What needs to be done:
Each line below with the word "ponton" needs to be copied.

Exercise data:
#####
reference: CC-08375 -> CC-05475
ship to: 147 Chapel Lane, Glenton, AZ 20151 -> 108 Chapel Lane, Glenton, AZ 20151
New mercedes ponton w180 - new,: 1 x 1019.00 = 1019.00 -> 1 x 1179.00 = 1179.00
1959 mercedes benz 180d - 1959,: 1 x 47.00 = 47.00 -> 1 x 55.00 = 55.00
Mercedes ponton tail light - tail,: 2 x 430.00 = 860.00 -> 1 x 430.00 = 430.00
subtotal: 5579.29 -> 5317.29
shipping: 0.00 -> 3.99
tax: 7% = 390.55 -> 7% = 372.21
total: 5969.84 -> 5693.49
#####
Exercise output:
New mercedes ponton w180 - new,: 1 x 1019.00 = 1019.00 -> 1 x 1179.00 = 1179.00
Mercedes ponton tail light - tail,: 2 x 430.00 = 860.00 -> 1 x 430.00 = 430.00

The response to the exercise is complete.